Of course, in some contexts such "low-quality fix" may be the only possible fix.

Which naturally leads to the idea of fixable gadgets acting as "refinements" of each other: out of all gadgets that consume the given use of the variable we could pick the one that acknowledges the most context, because it provides the most high-quality fix. This could potentially save us some work, but it could also lead to sometimes emitting low-quality fixits when manual user intervention would have led to much better code. This would also maintain the uniformity between unsafe and safe gadgets: unsafe gadgets are still fixable gadgets, just most of them will be "refined" later.

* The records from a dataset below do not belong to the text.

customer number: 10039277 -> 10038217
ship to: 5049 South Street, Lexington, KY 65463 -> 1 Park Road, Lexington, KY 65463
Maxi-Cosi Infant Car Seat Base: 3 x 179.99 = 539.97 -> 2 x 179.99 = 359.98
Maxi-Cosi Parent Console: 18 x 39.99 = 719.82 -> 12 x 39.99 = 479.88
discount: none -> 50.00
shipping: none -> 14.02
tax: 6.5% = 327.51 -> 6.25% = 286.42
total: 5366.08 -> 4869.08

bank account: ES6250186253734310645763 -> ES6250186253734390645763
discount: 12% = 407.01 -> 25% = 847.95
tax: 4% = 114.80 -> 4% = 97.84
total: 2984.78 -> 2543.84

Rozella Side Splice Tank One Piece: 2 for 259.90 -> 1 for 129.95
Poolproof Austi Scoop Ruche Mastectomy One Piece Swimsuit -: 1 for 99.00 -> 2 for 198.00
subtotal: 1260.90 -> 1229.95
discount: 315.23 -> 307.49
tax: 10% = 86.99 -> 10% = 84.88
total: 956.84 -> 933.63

Another solution could be to turn gadgets inside out by using ParentMap to discover the context as part of fixit. Such solution is prone to rapidly getting out of control when contexts of different variable use sites start overlapping (eg. in expressions like ptr1 = ptr2).

So for now, in order to avoid overengineering, we stick to a very simple approach instead: keep unsafe gadgets completely separate, not use them for fixit generation at all. Don't have gadgets refine each other, but only implement gadgets that capture *all* the necessary context. Now the only thing they have in common with safe gadgets is that they both are represented as ASTMatcher-based patterns for which the code can be easily scanned. Therefore the getFixits() method gets moved to the safe gadget interface, and unsafe gadgets don't even need to worry about it. If an unsafe gadget turns out to be fixable without additional context, it will have to be duplicated as safe gadget. But this is fine because that's like 1-2 extra classes in a hierarchy of ~30.

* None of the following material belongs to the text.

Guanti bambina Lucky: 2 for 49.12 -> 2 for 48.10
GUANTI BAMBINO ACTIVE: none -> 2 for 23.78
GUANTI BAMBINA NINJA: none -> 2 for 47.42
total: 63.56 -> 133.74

I did a superficial pass and the code LGTM (just nits).

Let me add one more thought to our motivation here.
@malavikasamak has pointed out that replacing arr with arr.data() when its type changes from T* to std::span<T> is not a universally correct fix. A counter-example is LHS of an assignment as arr.data() is not an LValue:

arr = nullptr;
=>
arr.data() = nullptr; // error: expression is not assignable

Which means that not only would gadgets that ignore relevant context be of lower quality but in some cases these would also be incorrect.

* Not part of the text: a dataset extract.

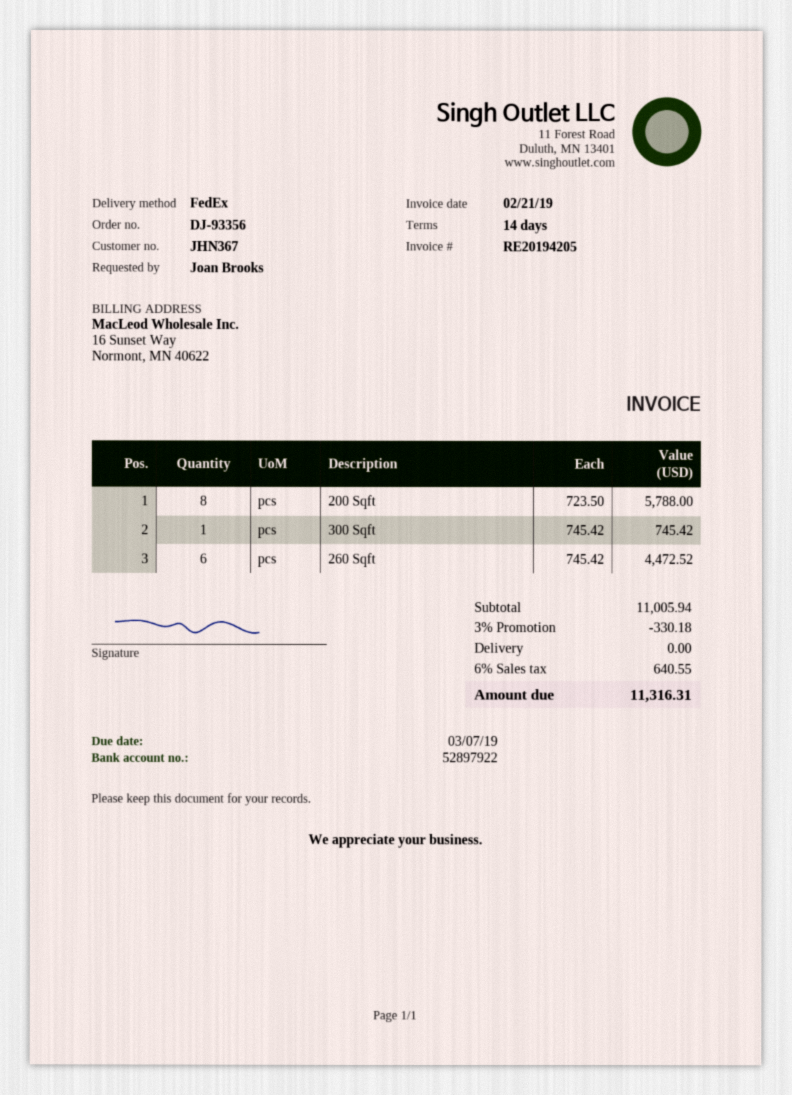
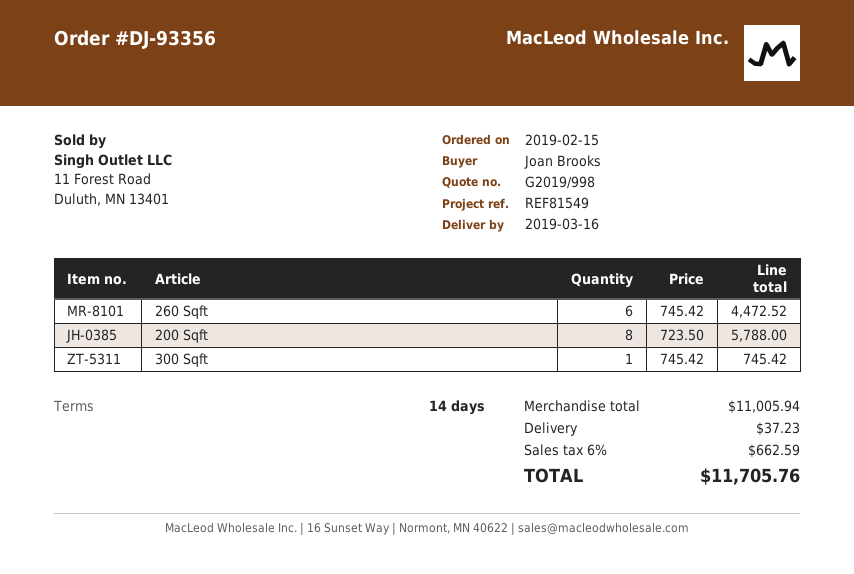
discount: 3% = 330.18 -> none
shipping: 0.00 -> 37.23
tax: 6% = 640.55 -> 6% = 662.59
total: 11316.31 -> 11705.76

clang/lib/Analysis/UnsafeBufferUsage.cpp
579	This looks like a debug print in the parent commit. We should remove it from this patch.
619	(unrelated to this patch) In some follow-up patch we should rename `Pushed` to make the code easier to understand. IIUC it means "is there a variable declaration this warning relates to?".
651	Is this a left-over debug print?

This revision is now accepted and ready to land.Dec 15 2022, 5:36 PM

ziqingluo-90 added inline comments.Dec 15 2022, 5:39 PM

clang/lib/Analysis/UnsafeBufferUsage.cpp
200	Do we still keep these terms "safe gadget" and "unsafe gadget" for referring to something else or we should forget about them from now on?
651	I think an assertion `assert(false && "This should not be entered" )` might be better. But why this code should be unreachable?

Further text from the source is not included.